Mild-to-moderate disease can be treated by avoiding exacerbating factors (sunlight, heat, and occlusion) and with topical medications, SOR C but severe disease is best treated with oral retinoids. SOR C
Frequent application of emollients, humectants, and keratolytics are the mainstay of therapy. SOR C There are many effective nonprescription and prescription products that contain propylene glycol, urea, or lactic acid. Ammonium lactate can be obtained in a 6 percent lotion OTC and can be prescribed in a 12 percent lotion.
Topical retinoids (adapalene, tretinoin, or tazarotene) are effective in some patients, but their main limitation is irritation. Adapalene use may be effective in localized variants.4 SOR C All retinoids are contraindicated in pregnancy.

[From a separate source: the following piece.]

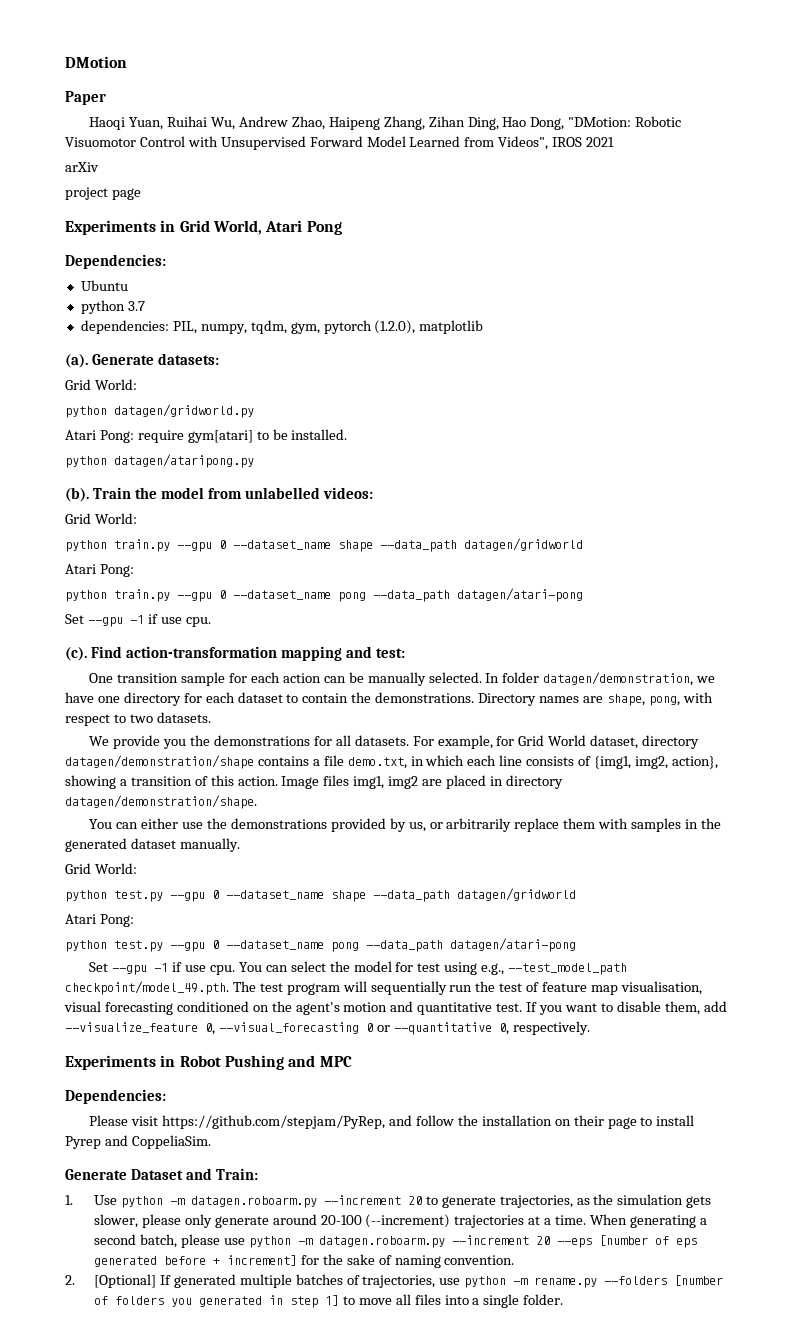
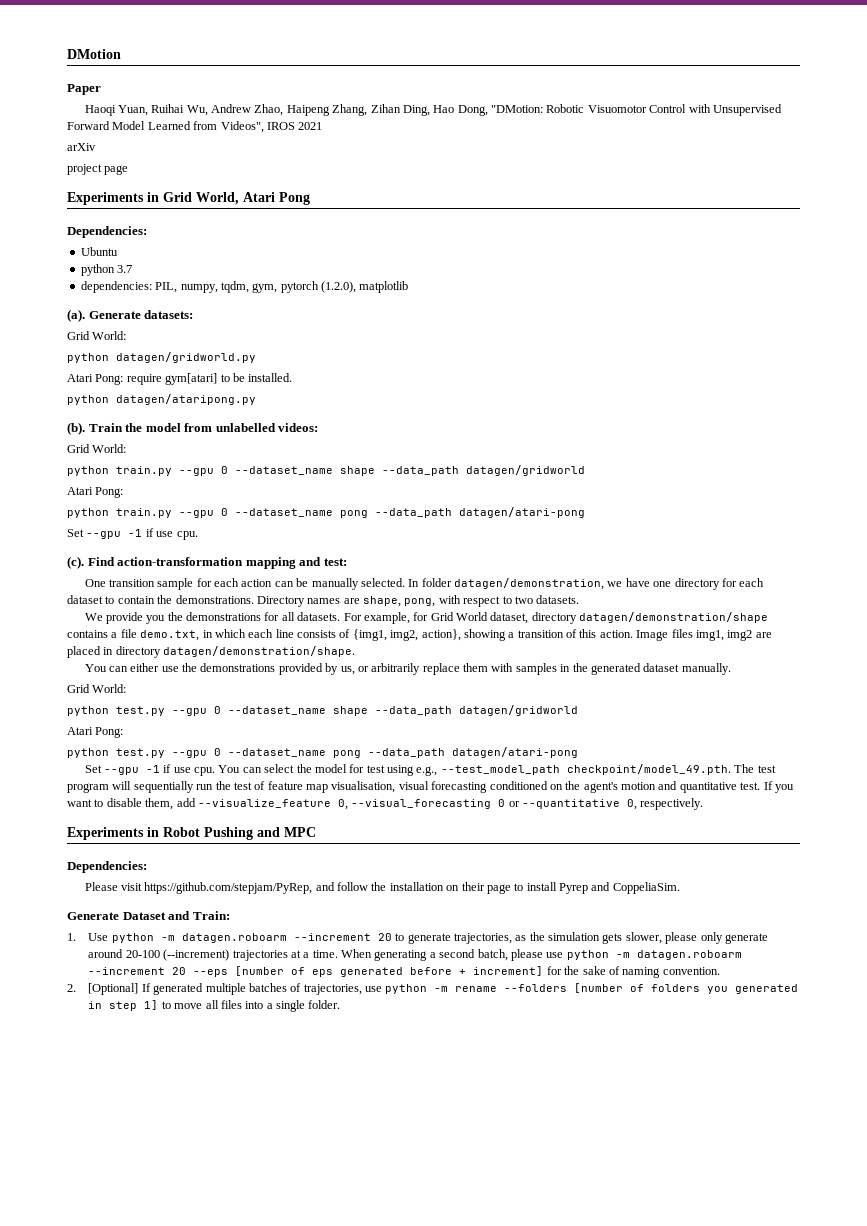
[190,1196,317,1208] datagen.roboarm.py -> [181,933,287,943] datagen.roboarm
[318,1236,445,1248] datagen.roboarm.py -> [636,950,742,960] datagen.roboarm
[534,1277,598,1288] rename.py -> [455,986,498,992] rename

Topical corticosteroids may be of some help. Lower-potency topical corticosteroids should be used on the face, groin, and axillae to minimize side effects in these areas. SOR C
Topical calcineurin inhibitors (pimecrolimus and tacrolimus) may also be helpful as noted in some case reports.5,6 SOR C These do not have a risk of skin atrophy like steroids, but are generally more expensive and have the controversial black box warning related to the rare risk of skin malignancy and lymphoma.
Systemic retinoids (acitretin initial 10 to 20 mg/day or isotretinoin 0.5 to 1mg/kg/day) are the most potent treatment and treatment of choice for severe disease.2 SOR C They should only be prescribed by physicians who have experience with these medications. Patients on systemic retinoids require close monitoring and careful selection, as they are teratogenic (category X) and can cause hyperlipidemia, hypertriglyceridemia, mucous membrane dryness, alopecia, hepatotoxicity, and possible mood disturbances. Females must not get pregnant for at least 1 month after stopping isotretinoin and at least 3 years after stopping acitretin.
Topical or oral antibiotics may be necessary for flares as they often are secondarily infected with bacteria. SOR C
Laser, radiation, photodynamic, and gene therapy are newer treatment modalities that are being investigated.
Refer to an urologist or ophthalmologist if testicular abnormality or corneal opacities are detected. SOR C
Gene therapy has also been studied but has not yet become a viable treatment option.
The malodor that accompanies the disease, as well as the facial involvement, often adversely affects the patient’s quality of life; thus, treatment is often warranted.